Adidas courted young players by ‘product seeding’
Cutler described an operation awash in mysterious cash.
He said he was once instructed by the company to bill Adidas International in Amsterdam for $30,000, without being told what the money was for, then told five days later to do the same thing again.
He testified he would send shoes and apparel to prospects as young as 11 to 14 years old in what the company called “product seeding.” He said the goal was to make inroads with elite high school talent that might someday wear Adidas brands in the NBA.
To bring Maryland high school prospect Immanuel Quickley into the Adidas fold, for example, Cutler said he sent Adidas products to Quickly and his family.
But he signed with the University of Kentucky, a Nike school and now wears Nike shoes as a budding star for the New York Knicks.
Immanuel Quickley shoots during the Kentucky game against Auburn on Feb. 29, 2020.
Williamson signed with Duke, a Nike school, and signed a shoe deal with Nike after he was chosen first in the 2019 NBA draft by the New Orleans Pelicans.
Cutler also acknowledged he paid for airfare for Duke star Frank Jackson to fly back to his home in Utah for fall break and for Jackson’s girlfriend to fly to visit him at the campus in Durham, North Carolina.
In a text message, Jackson, who had been highly recruited before he signed with the Blue Devils in 2015, asked, “Can Adidas pay for my flight? LOL.”
Cutler said he paid for the flights himself because he considered Jackson “a good friend.” Jackson also left Duke after one year and now plays for the Detroit Pistons.
He did not immediately respond to a message left with the club.

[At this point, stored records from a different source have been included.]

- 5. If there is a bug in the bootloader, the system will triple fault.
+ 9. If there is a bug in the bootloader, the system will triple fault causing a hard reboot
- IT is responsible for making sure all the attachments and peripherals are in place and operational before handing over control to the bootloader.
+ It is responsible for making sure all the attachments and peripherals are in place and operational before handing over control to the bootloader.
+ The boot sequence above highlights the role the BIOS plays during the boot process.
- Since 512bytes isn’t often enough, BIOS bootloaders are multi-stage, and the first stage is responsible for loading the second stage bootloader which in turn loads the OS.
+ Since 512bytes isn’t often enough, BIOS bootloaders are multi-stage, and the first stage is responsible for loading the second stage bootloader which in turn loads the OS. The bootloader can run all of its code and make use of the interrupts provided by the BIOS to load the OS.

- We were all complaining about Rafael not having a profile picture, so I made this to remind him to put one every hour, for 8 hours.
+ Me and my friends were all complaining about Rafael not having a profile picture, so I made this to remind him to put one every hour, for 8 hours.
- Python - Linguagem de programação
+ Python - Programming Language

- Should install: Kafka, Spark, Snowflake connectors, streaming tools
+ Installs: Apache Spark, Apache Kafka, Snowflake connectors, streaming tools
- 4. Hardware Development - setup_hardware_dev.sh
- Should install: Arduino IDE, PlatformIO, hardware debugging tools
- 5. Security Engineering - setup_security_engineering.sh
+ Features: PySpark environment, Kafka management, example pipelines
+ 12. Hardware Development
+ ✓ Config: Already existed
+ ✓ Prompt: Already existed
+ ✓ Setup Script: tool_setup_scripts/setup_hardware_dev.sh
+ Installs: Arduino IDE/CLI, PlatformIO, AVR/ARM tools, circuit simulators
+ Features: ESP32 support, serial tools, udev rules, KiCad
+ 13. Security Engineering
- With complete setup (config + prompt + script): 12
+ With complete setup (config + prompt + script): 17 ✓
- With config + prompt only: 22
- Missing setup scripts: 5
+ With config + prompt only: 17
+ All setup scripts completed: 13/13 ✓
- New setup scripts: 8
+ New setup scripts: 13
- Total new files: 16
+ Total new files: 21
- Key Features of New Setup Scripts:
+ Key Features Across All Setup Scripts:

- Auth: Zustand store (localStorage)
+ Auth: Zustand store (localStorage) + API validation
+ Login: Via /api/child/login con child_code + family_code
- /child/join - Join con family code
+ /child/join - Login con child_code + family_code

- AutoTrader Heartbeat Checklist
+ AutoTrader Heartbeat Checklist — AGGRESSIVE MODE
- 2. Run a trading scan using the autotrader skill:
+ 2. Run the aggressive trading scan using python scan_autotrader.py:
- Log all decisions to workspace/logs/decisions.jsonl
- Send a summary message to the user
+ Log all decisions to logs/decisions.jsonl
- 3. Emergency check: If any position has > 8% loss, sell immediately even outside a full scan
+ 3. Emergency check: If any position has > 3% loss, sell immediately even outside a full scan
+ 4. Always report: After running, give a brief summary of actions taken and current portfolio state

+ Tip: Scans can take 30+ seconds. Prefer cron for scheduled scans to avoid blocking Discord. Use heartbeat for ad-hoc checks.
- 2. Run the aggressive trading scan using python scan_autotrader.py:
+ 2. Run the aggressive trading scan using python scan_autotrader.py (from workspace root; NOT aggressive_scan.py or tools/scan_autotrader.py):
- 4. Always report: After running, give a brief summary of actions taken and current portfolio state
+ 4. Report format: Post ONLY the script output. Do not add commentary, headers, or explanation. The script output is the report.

Cutler also testified he bought a high school graduation present — a Key West cruise — for 6-foot-9 power forward Dewan Huell, who in 2016 chose Miami, an Adidas school, over five other major college offers.
Cutler said he made the gift because Huell’s mother had been evicted and was in dire financial straits.
Huell, who later changed his last name to Hernandez in her honor, was the 59th pick in the 2019 NBA draft and signed with Toronto but most recently played for the Rio Grande Valley Vipers of the NBA G League.